ACTIVITY:
Would you please repeat, word for word, only the lines from the one holding "html: none ->" through the one holding "border-left: 1px solid" in the material below, without the pictures?

ENTRIES SUPPLIED:
>>>>>

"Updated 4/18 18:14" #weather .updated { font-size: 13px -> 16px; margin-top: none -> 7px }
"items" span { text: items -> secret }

<<<<<
>>>>>

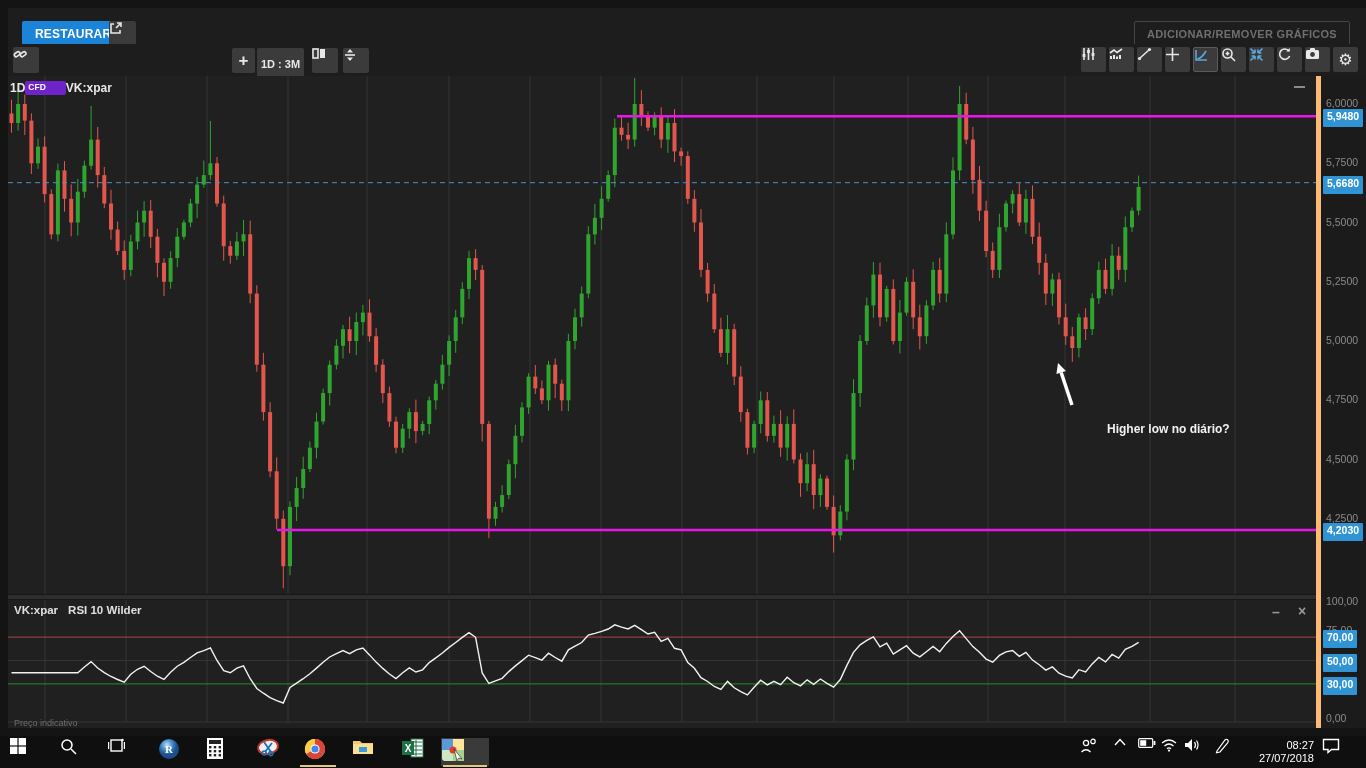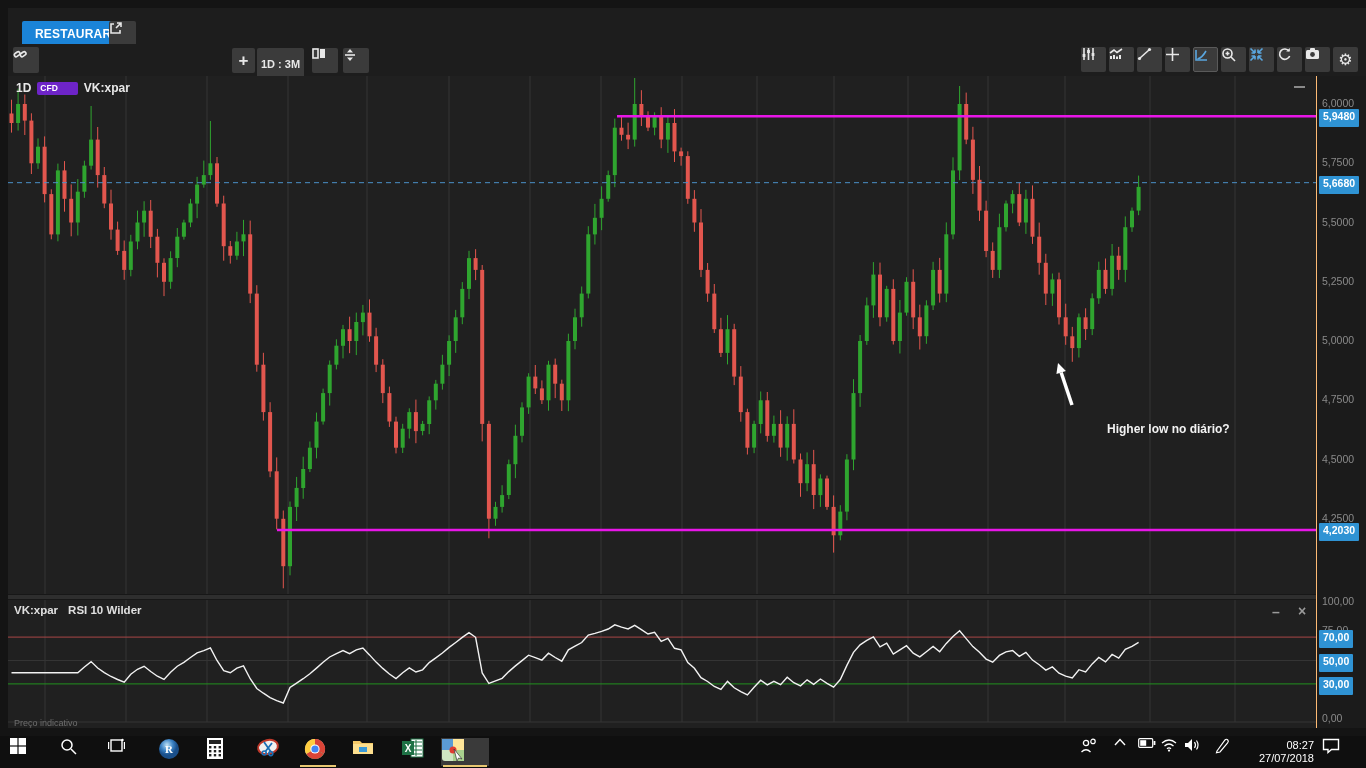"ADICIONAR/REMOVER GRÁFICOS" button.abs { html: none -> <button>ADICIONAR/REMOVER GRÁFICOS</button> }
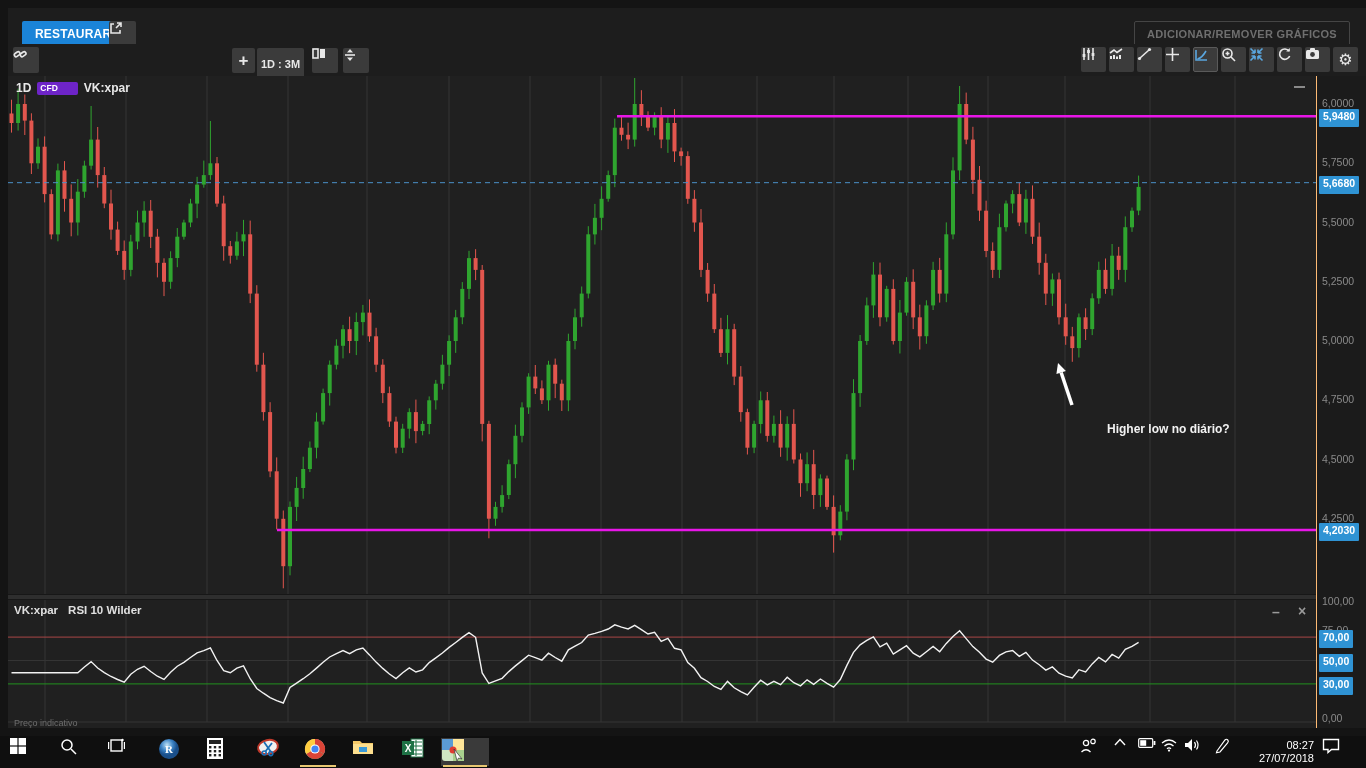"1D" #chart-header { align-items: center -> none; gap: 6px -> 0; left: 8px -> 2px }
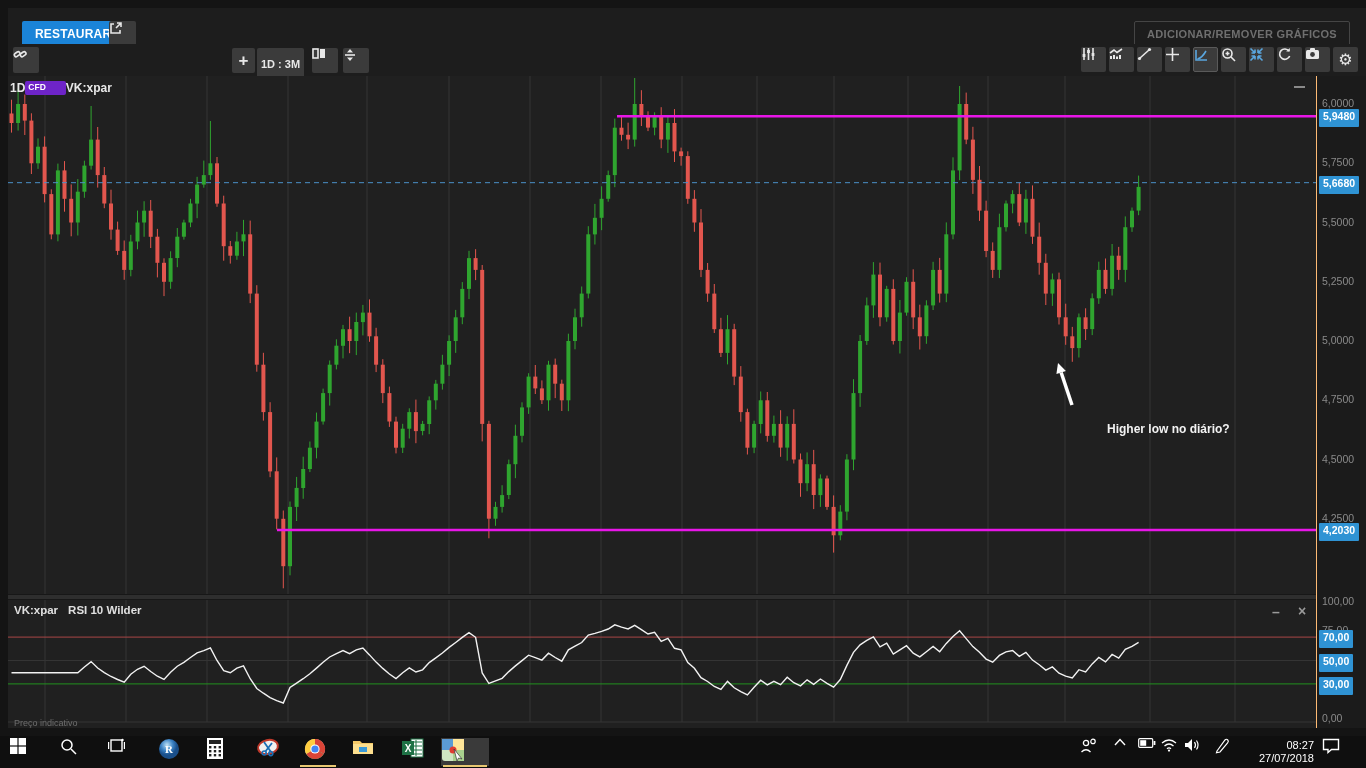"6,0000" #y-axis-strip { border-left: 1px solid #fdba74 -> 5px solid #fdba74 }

<<<<<

RESPONSE TO THE TASK:
"ADICIONAR/REMOVER GRÁFICOS" button.abs { html: none -> <button>ADICIONAR/REMOVER GRÁFICOS</button> }
"1D" #chart-header { align-items: center -> none; gap: 6px -> 0; left: 8px -> 2px }
"6,0000" #y-axis-strip { border-left: 1px solid #fdba74 -> 5px solid #fdba74 }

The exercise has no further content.